### TASK DIRECTIONS
Wherever "consider" appears in a line of the listing, report that line.

### RECORDS SUPPLIED
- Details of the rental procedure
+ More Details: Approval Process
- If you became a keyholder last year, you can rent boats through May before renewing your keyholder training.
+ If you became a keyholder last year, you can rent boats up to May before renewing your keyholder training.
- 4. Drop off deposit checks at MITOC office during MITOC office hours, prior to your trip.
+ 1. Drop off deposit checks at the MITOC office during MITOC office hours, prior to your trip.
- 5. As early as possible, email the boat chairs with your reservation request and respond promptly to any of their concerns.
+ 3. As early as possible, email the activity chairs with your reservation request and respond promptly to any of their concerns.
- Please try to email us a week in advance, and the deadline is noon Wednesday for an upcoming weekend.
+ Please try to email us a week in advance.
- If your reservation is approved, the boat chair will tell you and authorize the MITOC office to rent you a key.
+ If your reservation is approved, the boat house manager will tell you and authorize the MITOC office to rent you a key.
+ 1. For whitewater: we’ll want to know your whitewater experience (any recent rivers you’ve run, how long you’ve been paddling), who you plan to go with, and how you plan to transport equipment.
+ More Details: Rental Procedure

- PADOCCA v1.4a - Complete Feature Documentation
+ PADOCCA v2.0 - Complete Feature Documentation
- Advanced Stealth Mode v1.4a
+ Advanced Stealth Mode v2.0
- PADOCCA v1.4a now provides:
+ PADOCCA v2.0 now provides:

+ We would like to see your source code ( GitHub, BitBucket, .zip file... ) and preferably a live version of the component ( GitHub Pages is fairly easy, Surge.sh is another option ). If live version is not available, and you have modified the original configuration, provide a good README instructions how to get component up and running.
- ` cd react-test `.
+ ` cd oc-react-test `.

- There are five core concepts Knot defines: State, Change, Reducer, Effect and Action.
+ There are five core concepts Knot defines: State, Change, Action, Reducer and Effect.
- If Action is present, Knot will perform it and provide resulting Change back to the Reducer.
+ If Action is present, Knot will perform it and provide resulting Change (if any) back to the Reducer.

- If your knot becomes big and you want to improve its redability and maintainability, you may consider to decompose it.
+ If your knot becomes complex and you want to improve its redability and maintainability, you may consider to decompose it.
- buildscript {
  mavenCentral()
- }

### COMPLETED EXERCISE
- If your knot becomes big and you want to improve its redability and maintainability, you may consider to decompose it.
+ If your knot becomes complex and you want to improve its redability and maintainability, you may consider to decompose it.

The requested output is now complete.